Soon Else was up and about the place, and the bairn, a loon, tried to get its own back on its father Dalziel, if father he was. Its howl was near fit to lift off the roof, Else let it howl and worked in the parks: as the season wore on, were the weather fine, she'd take the creature out to the parks, and when it came to its feeding time suckle the thing on a heap of shaws. When the fee'd men blushed and looked bashful at that, she'd cry
What the devil are you
reddening for? You sucked the same drink before you met beer
, fair vulgar and coarse she'd turned to the bone, you'd never have thought she'd worked in a Manse. Dalziel would hark, with his shy, sleekèd smile, saying neither yea nor nay to her fleers, she would tongue him up hill and down dale when she liked, and call him the foulest names you could hear. But the foreman said she still went to his bed, or he to hers—ay, a queer carry-on!

Till the business of Jim the roan put an end.

   

THAT CAME WITH
the second winter's close, when Meiklebogs carted his grain to the station, he'd sold the stuff for a stiff-like price, and put a young fee'd loon, Sinclair his name, on to the carting with the old roan, Jim. He fair was a willing old brute, the roan, he'd pant up a brae till an oncoming body might think from the other side, out of sight, that a steam-mill and thresher was coming that way. But he never would stop, would just shoggle on, with his great wide haunches shambling and swinging, he'd a free-like way of flinging his feet, but he wasn't cleekèd; and he fair could pull.

Ah well, it came white weather of frost, the ground as hard and as cold as iron, ribbed with a veining of frost each morning, folk that you met seemed most to be nose, and red nose at that when it wasn't blue-veined, Melvin at the Arms did a roaring trade, the water-pipes were frozen in the Manse, and the horses of all the farmers out about were brought to the smiddy to have their shoes cogged.

But Meiklebogs was over busy for that, on the Monday morning, the worst of the lot, he sent off Sinclair with the last load of corn; and afore he had gone very far the loon was all in a sweat and a bother with his job, old Jim the roan on the slide all the time, and the weighted cart going showding and banging. Sinclair tried to lead the old horse by the grass that grew stiff-withered by the side of the road; and that for a little while eased up the beast, till they turned into Segget at the top of East Wynd.
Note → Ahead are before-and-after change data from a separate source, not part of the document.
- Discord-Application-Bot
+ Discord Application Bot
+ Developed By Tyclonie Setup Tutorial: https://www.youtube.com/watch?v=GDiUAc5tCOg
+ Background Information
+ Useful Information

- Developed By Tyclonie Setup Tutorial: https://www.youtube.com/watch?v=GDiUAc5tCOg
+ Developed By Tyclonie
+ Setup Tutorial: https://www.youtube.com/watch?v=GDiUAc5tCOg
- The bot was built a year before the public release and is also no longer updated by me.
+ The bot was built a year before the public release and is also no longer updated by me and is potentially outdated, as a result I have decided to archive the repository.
There was devil a speck of grass grew there, and near Ake Ogilvie's the ground was like glass, and young Εwan Tavendale that came from the Manse had been sliding there a half hour that morning. So
when Jim the roan came on that with the cart he did the same as the Manse loon had done—took a run and a slide, and cart, horse, and all shot down past Ake's like a falling star—so Ake Ogilvie said, a daft-like speak. The lot fetched up near the Sourock's house, the roan fell shaken, but he didn't coup; and nothing of the harness by a miracle broke. Young Sinclair had fairly got a fell fright and he leathered old Jim round about the head with the reins and kicked him hard in the belly, to make the old brute more careful in future.
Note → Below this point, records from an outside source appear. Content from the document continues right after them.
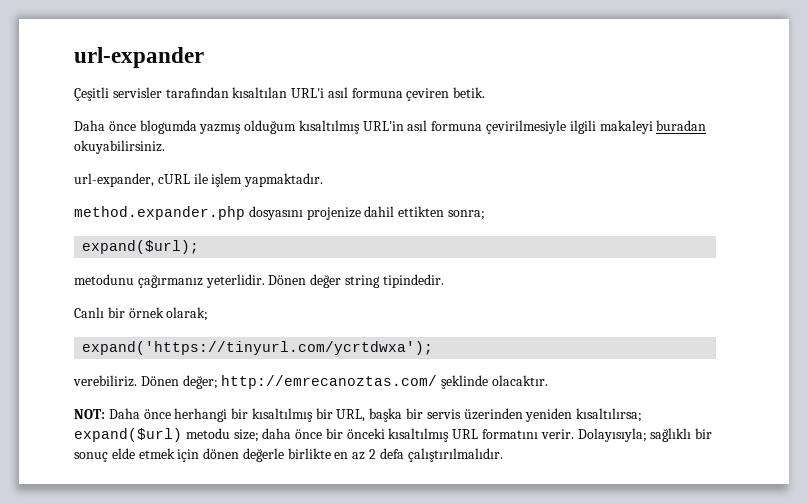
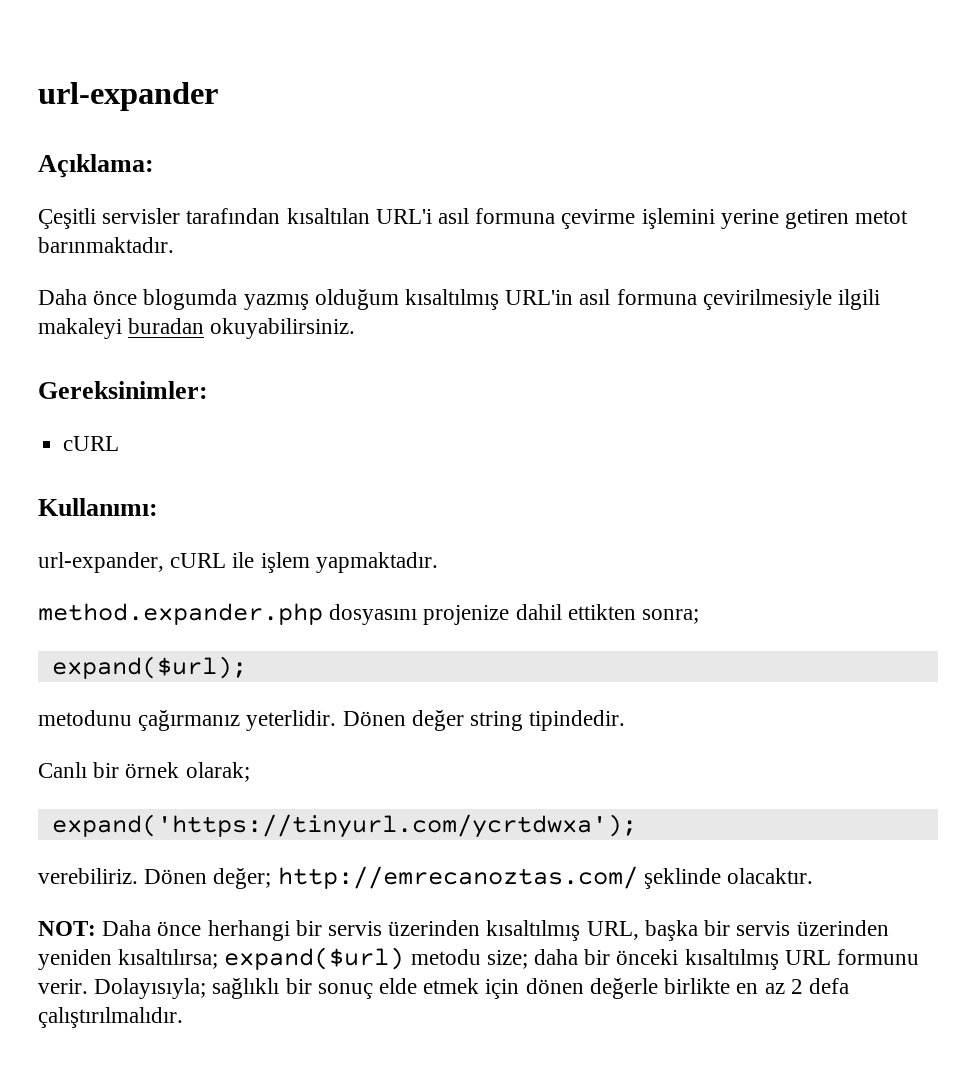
+ Açıklama:
- Çeşitli servisler tarafından kısaltılan URL'i asıl formuna çeviren betik.
+ Çeşitli servisler tarafından kısaltılan URL'i asıl formuna çevirme işlemini yerine getiren metot barınmaktadır.
+ Gereksinimler:
+ cURL
+ Kullanımı:
- NOT: Daha önce herhangi bir kısaltılmış bir URL, başka bir servis üzerinden yeniden kısaltılırsa; expand($url) metodu size; daha önce bir önceki kısaltılmış URL formatını verir.
+ NOT: Daha önce herhangi bir servis üzerinden kısaltılmış URL, başka bir servis üzerinden yeniden kısaltılırsa; expand($url) metodu size; daha bir önceki kısaltılmış URL formunu verir.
Peter Peat looked out and he nodded,
That's it, nothing
like discipline for horses and men;
and he looked fierce enough to eat up old Jim, that was bending under the ding of the blows to his patient old head—ay, a fierce man, Peter. And Sinclair, that was only a loon and a fool, said,
I'll teach the old mucker to go sliding about
, and gave the old roan another bit kick, to steady him up, and got on the cart, and sat him down on a bag of corn and cried to the roan
Come on, you old Bee!

So old Jim went on and he fair went careful, flinging his great meikle feet down canny, the loaded cart swinging and showding behind, the road below like a sheet of glass. And he went fell well till the East Wynd sloped, down and round by the Moultrie shop, and there they found it—a slide once again! all the lasses and lads of Segget had been there, the night before, with their sleds and skates, and whooped and scraiched and dirled down the wynd, on their feet sometimes, on their backsides next, near braining themselves by the Moultrie wall, young Εwan Tavendale the worst of them all—he fair could slide, that nickum of a loon, with his black-blue hair and his calm, cool eyes, he'd led the lot and could wheel like a bird just in time to miss the bit wall that was waiting there to dash out his brains.
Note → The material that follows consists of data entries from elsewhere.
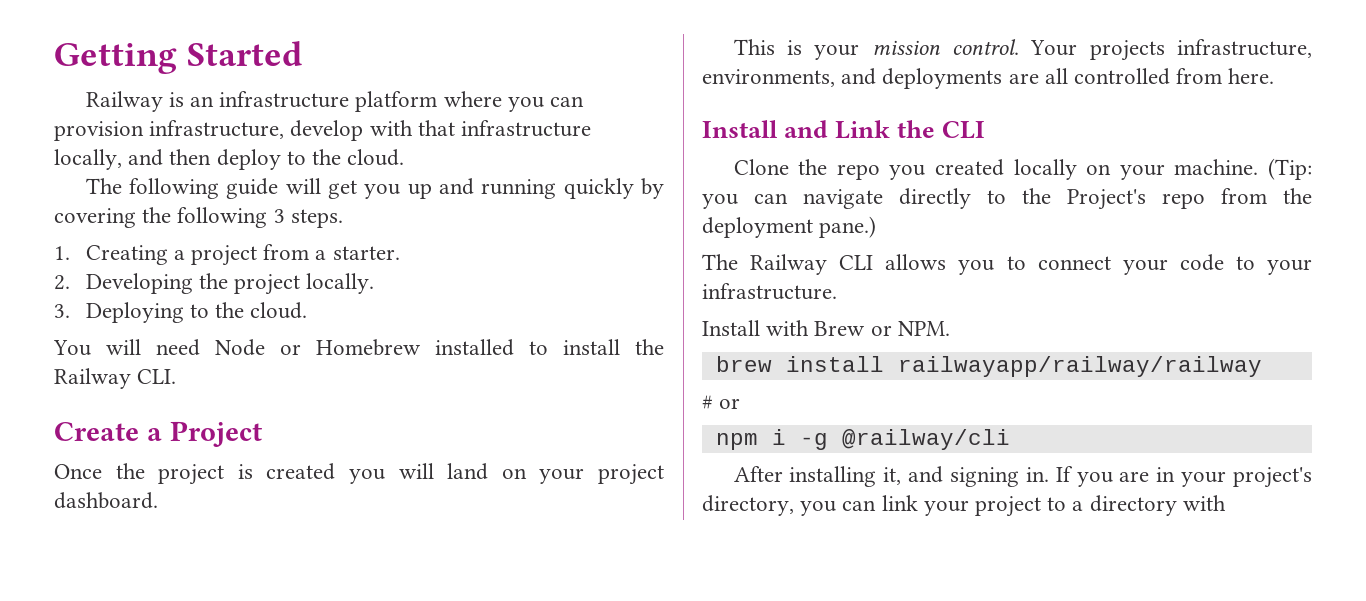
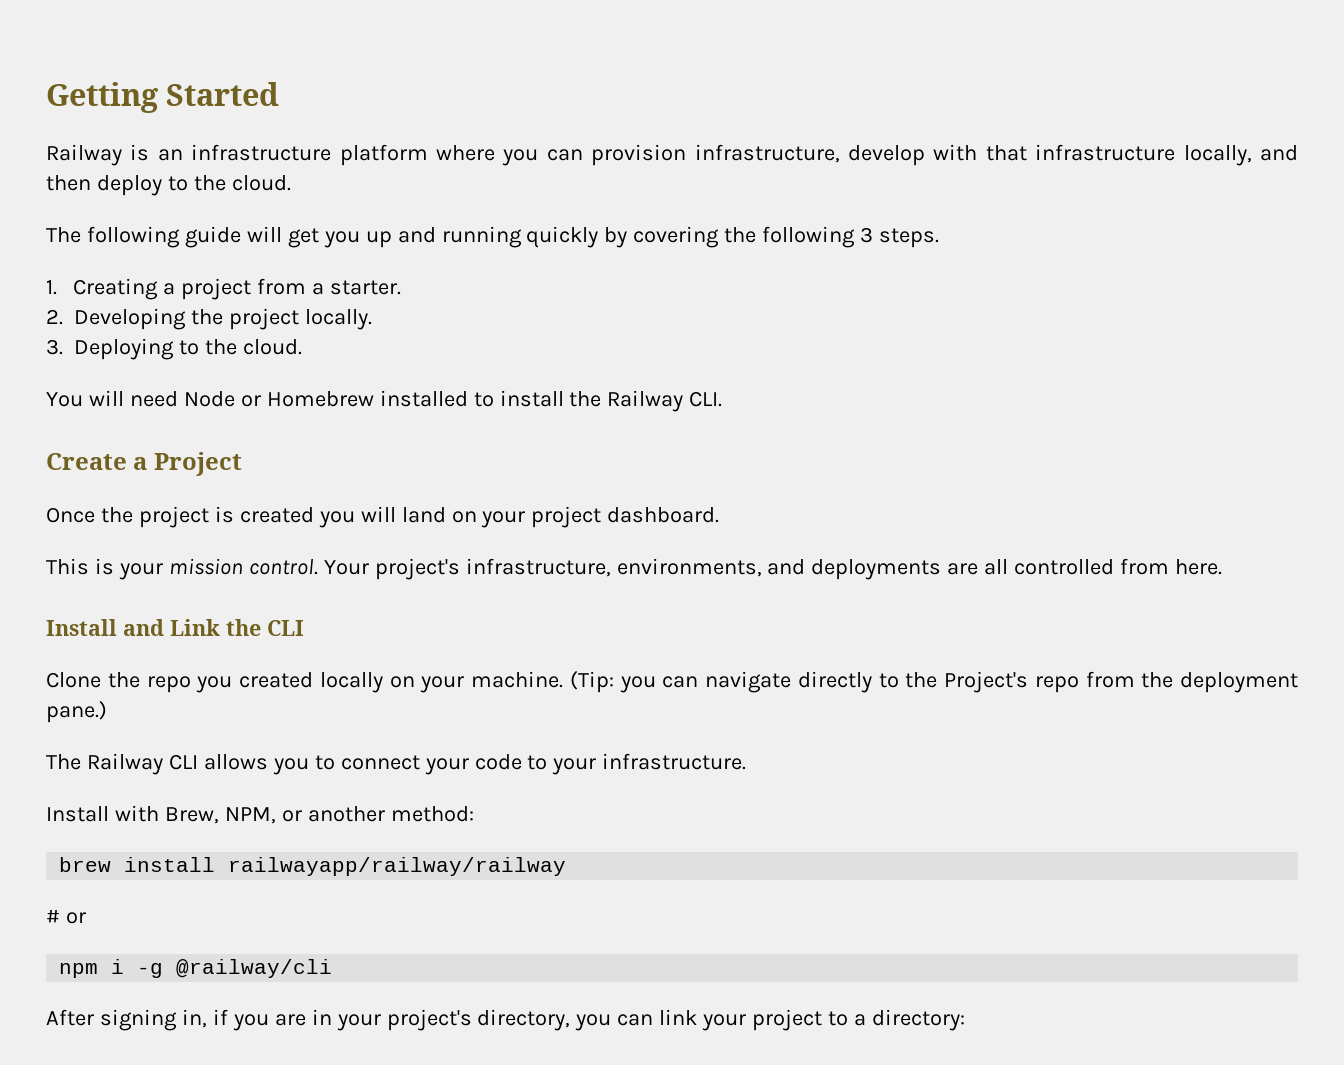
- Your projects infrastructure, environments, and deployments are all controlled from here.
+ Your project's infrastructure, environments, and deployments are all controlled from here.
- Install with Brew or NPM.
+ Install with Brew, NPM, or another method:
- After installing it, and signing in. If you are in your project's directory, you can link your project to a directory with
+ After signing in, if you are in your project's directory, you can link your project to a directory:

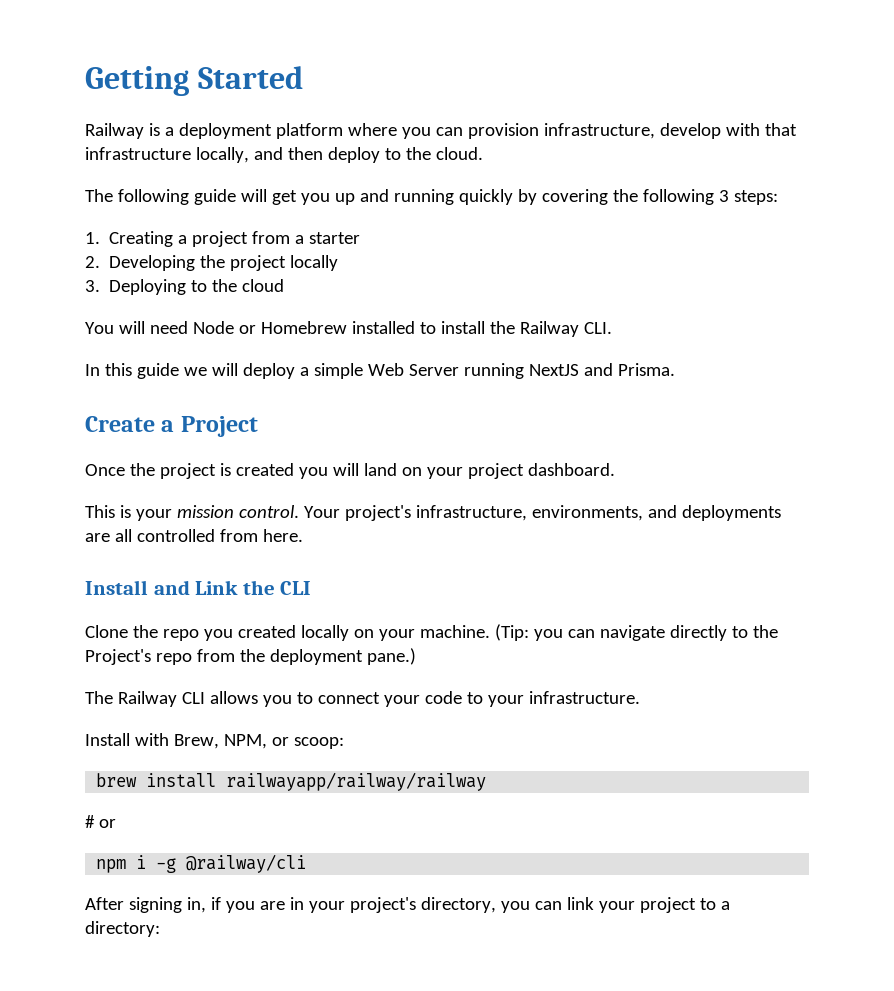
- Railway is an infrastructure platform where you can provision infrastructure, develop with that infrastructure locally, and then deploy to the cloud.
+ Railway is a deployment platform where you can provision infrastructure, develop with that infrastructure locally, and then deploy to the cloud.
- The following guide will get you up and running quickly by covering the following 3 steps.
+ The following guide will get you up and running quickly by covering the following 3 steps:
- 1. Creating a project from a starter.
+ 1. Creating a project from a starter
- 2. Developing the project locally.
+ 2. Developing the project locally
- 3. Deploying to the cloud.
+ 3. Deploying to the cloud
+ In this guide we will deploy a simple Web Server running NextJS and Prisma.
- Install with Brew, NPM, or another method:
+ Install with Brew, NPM, or scoop:

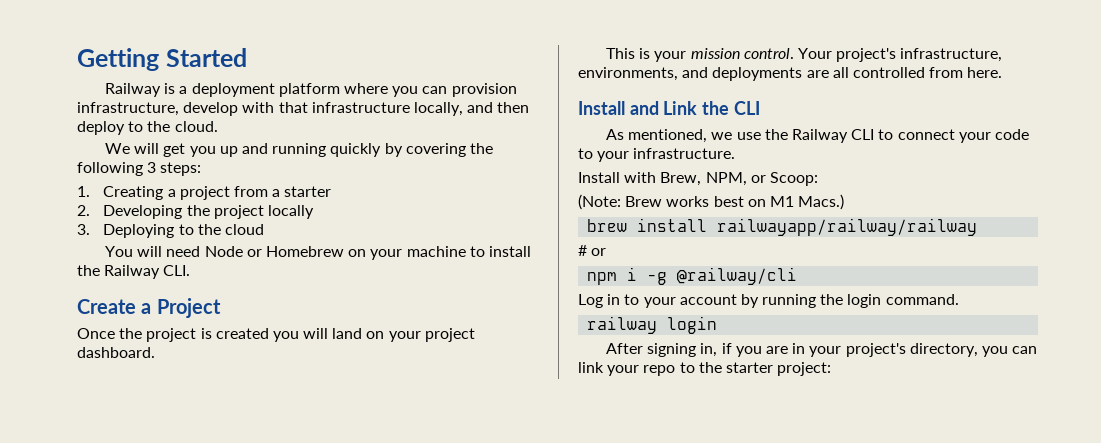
- The following guide will get you up and running quickly by covering the following 3 steps:
+ We will get you up and running quickly by covering the following 3 steps:
- You will need Node or Homebrew installed to install the Railway CLI.
+ You will need Node or Homebrew on your machine to install the Railway CLI.
- In this guide we will deploy a simple Web Server running NextJS and Prisma.
- Clone the repo you created locally on your machine. (Tip: you can navigate directly to the Project's repo from the deployment pane.)
- The Railway CLI allows you to connect your code to your infrastructure.
+ As mentioned, we use the Railway CLI to connect your code to your infrastructure.
- Install with Brew, NPM, or scoop:
+ Install with Brew, NPM, or Scoop:
+ (Note: Brew works best on M1 Macs.)
+ Log in to your account by running the login command.
+ railway login
- After signing in, if you are in your project's directory, you can link your project to a directory:
+ After signing in, if you are in your project's directory, you can link your repo to the starter project:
Well, young Tavendale might, but old Jim mightn't, no sooner did his great bare feet come down on the slide than the same thing happened as before. He started to slip and the cart went with him, it half wheeled round with the weight of its load, and reeled by the wall of the gardener Grant and stotted from that, and the roan was down, braking with its feet, that did little good. Sinclair jumped off and fell
on all fours. As he picked himself up he heard the crash, and the scream that rose with the breaking shafts, and he scrambled erect and looked down the lane; and the sight was a sickener, old Jim the roan had run full tilt in the Moutrie wall, and one of the shafts of the cart had snapped and swung back right in the horse's belly, as though the old brute were a rat on a stake. He lay crumpled up, the cart broken behind him, young Sinclair started to greet at the sight: and the noise of the crash brought folk on the run.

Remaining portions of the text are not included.